A pause.
"Where are your rings?"
"Upstairs."
"Go and fetch them! Blast it! I don't buy you rings to leave them upstairs."
She comes back with them on, and he takes up the slim fingers laden with jewelled bands, spreads them out on his palm, then closes his thumb and finger round her wrist, and laughs a rasping laugh.

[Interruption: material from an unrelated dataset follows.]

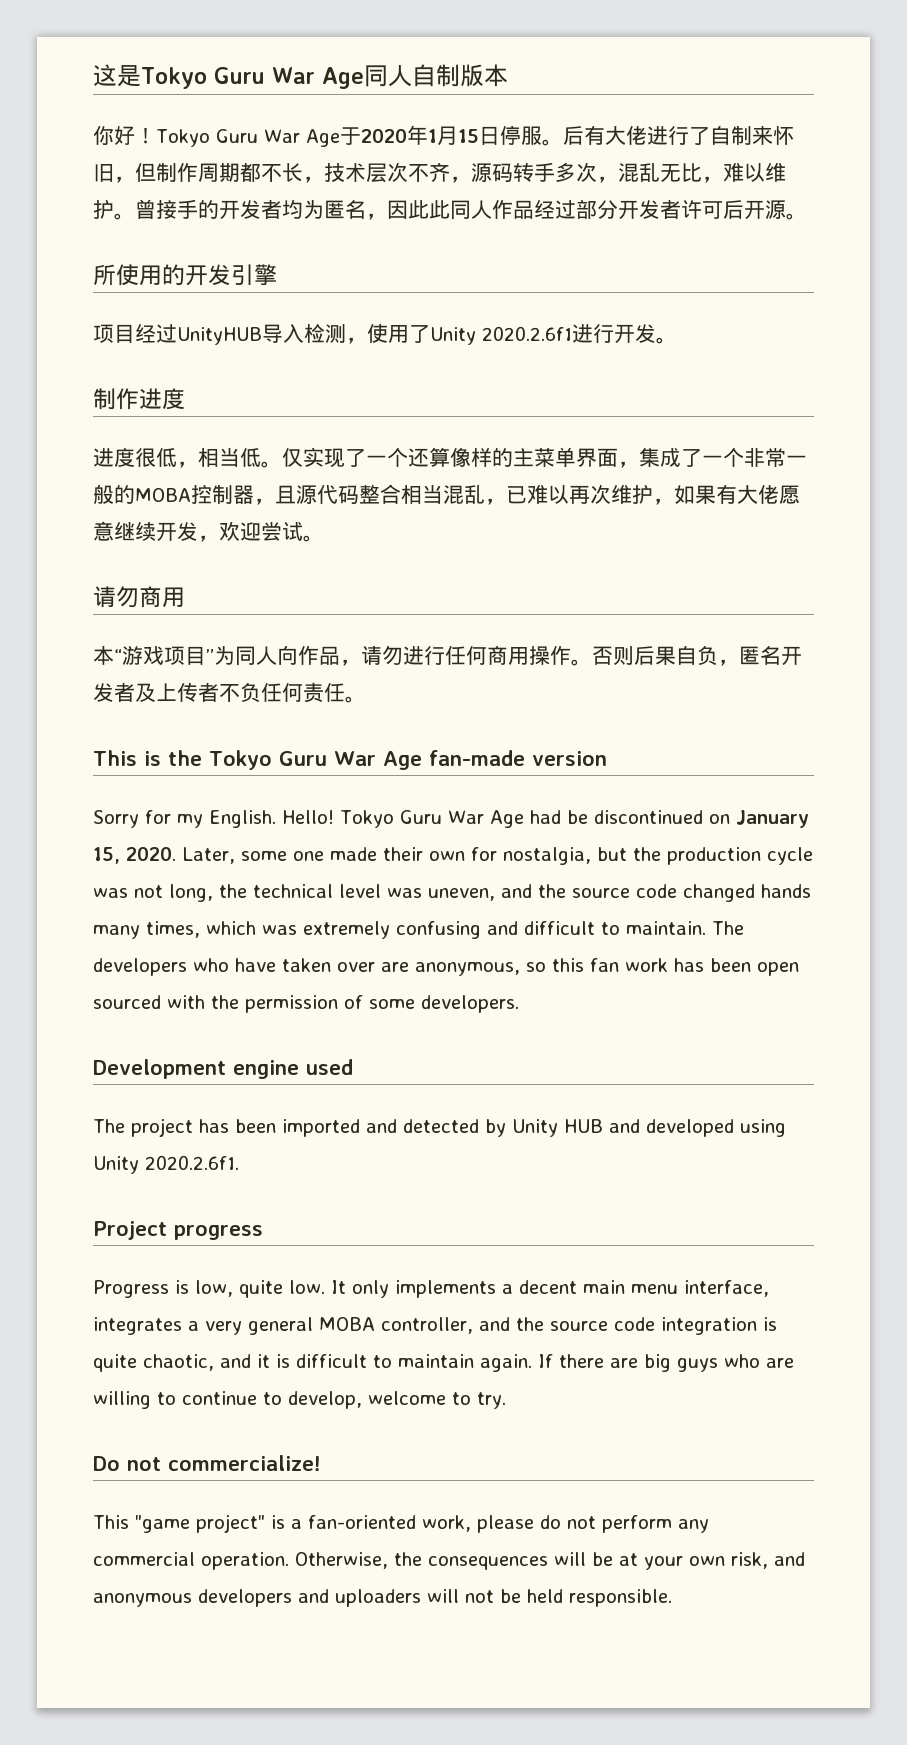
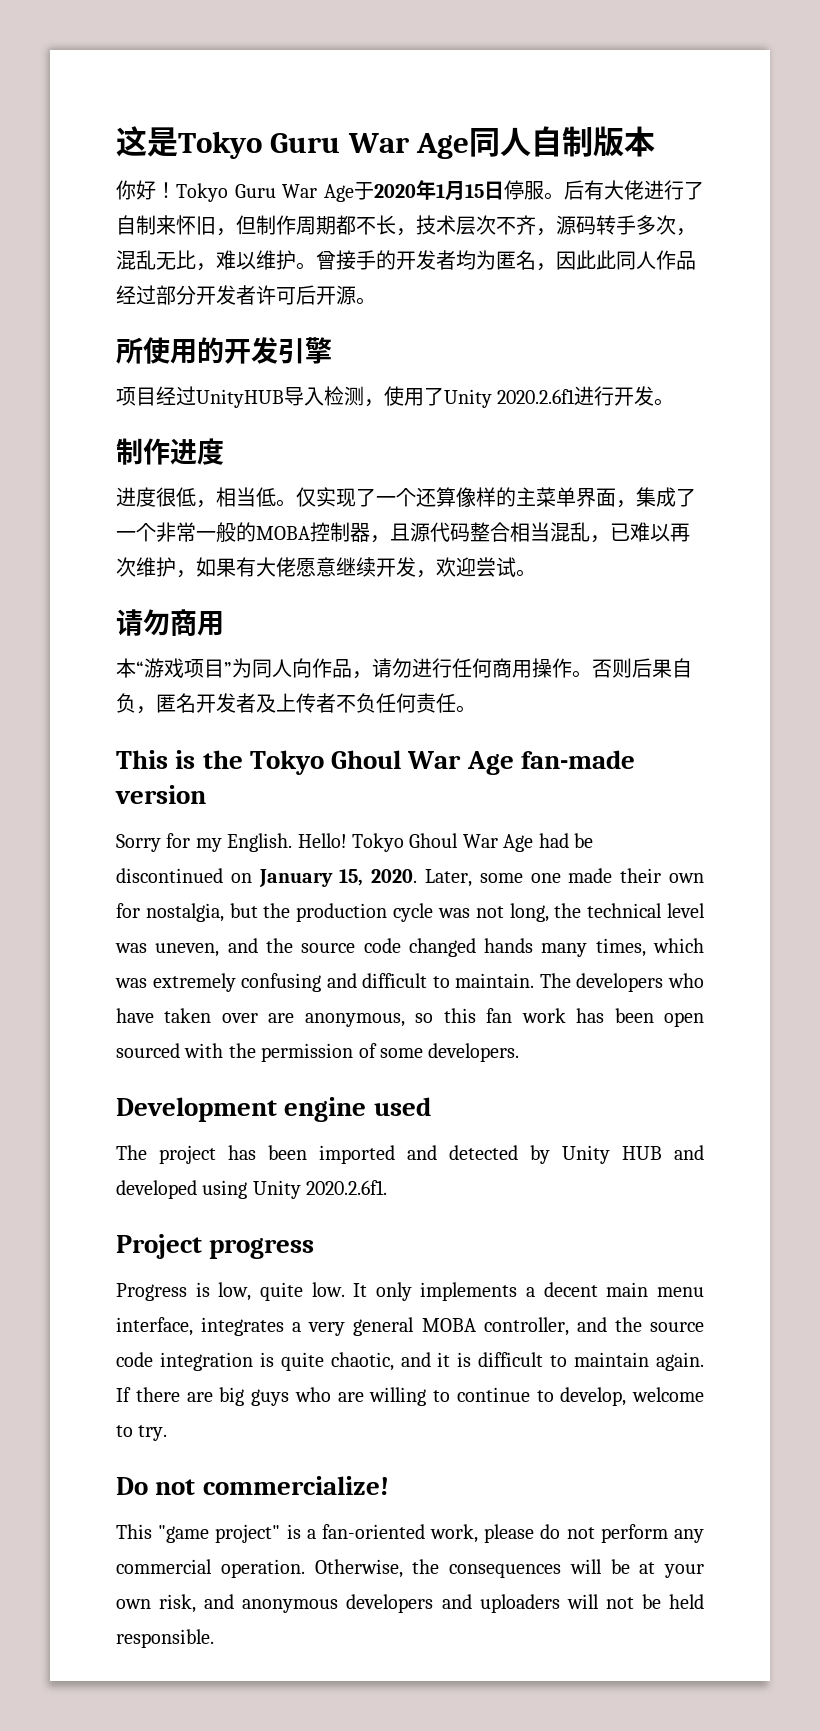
- This is the Tokyo Guru War Age fan-made version
+ This is the Tokyo Ghoul War Age fan-made version
- Tokyo Guru War Age had be discontinued on January 15, 2020.
+ Tokyo Ghoul War Age had be discontinued on January 15, 2020.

"Did any mortal man ever see such a hand? You witch! with eyes that probe into a fellow's soul, and shame him and fear nothing!" and he tightens his grip, and she winces at his roughness. "There [with a softening of voice], did I hurt you, you poor little thing, you queer little womany? Come closer [with fierce, impatient tenderness]; put down your little old head, a head like a snipe, on my breast! There, great God, I'm very fond of you!" A tremor runs through his voice. "You queer little thing! You are no beauty, but you creep in, and I, I love every inch of you. I'd kiss the ground under your feet, I know every turn of your little body, the slope of your shoulders,—I that always liked women to have square shoulders!—the swing of your hips when you walk. Hips! ha, ha! you haven't got any, you scrap! And yet, by the Lord, I'd lick you like a dog [slower, with emphasis]! And you don't care for me! You obey me, no matter what I ask." He is holding her face against his breast, and stroking her head with clumsy touch. "You wait on me,—ay, no slave better,—and yet I can't get at you, near you; that little soul of yours is as free as if I hadn't bought you, as if I didn't own you, as if you were not my chattel, my thing to do what I please with—do you hear [with fury]—to degrade, to—to treat as I please? No, you are not afraid, you little white-faced thing; you obey because you are strong enough to endure, not because you fear me. And I know it; don't you think I don't see it! You pity me, great God! pity me,—me that could whistle any woman to heel! Yes, you pity me with all that great heart of yours because I am just a great, weak, helpless, drunken beast, a poor wreck!" And the tears jump out of his eyes, eyes that are limpid and blue and unspoiled; and he sobs out: "Kiss me! take my head in your arms! I am a brute, an infernal brute, but I'm awfully fond of you, you queer little gypsy, with your big heart and your damnable will! I! I! I who hated women like poison, who always treated them as such,—I could cry when I look at you, like a great puling boy, because your spirit is out of my grasp. Smooth my head! no other little hand in the world has such a touch as yours. I'd know it among a thousand, my poor little thing! Don't ever leave me! promise even if I go mad, promise you'll stay! Get a man to mind me, but stay, won't you? Stay!"
"I'll stay."
"Did any Christian man ever have such an atom for a wife? I believe you are a gypsy; your hair curls at the ends like a live thing, and there are red lights in its black, and your eyes have a flash in them at times and a look as if you were off in other lands! Oh, oh! get me a little brandy, quick, quick!"
Merrily twang the guitars, and the tambourines rattle as they are swung aloft by slender curving wrists. The wild cries of a Zingari dance ring out. Black eyes gleam, and brown skins shine under orange and scarlet kerchiefs. The grace of panthers and the charm of wild, untamed, natural things is revealed in every movement. Color, vivacity, dirt, and rhythm.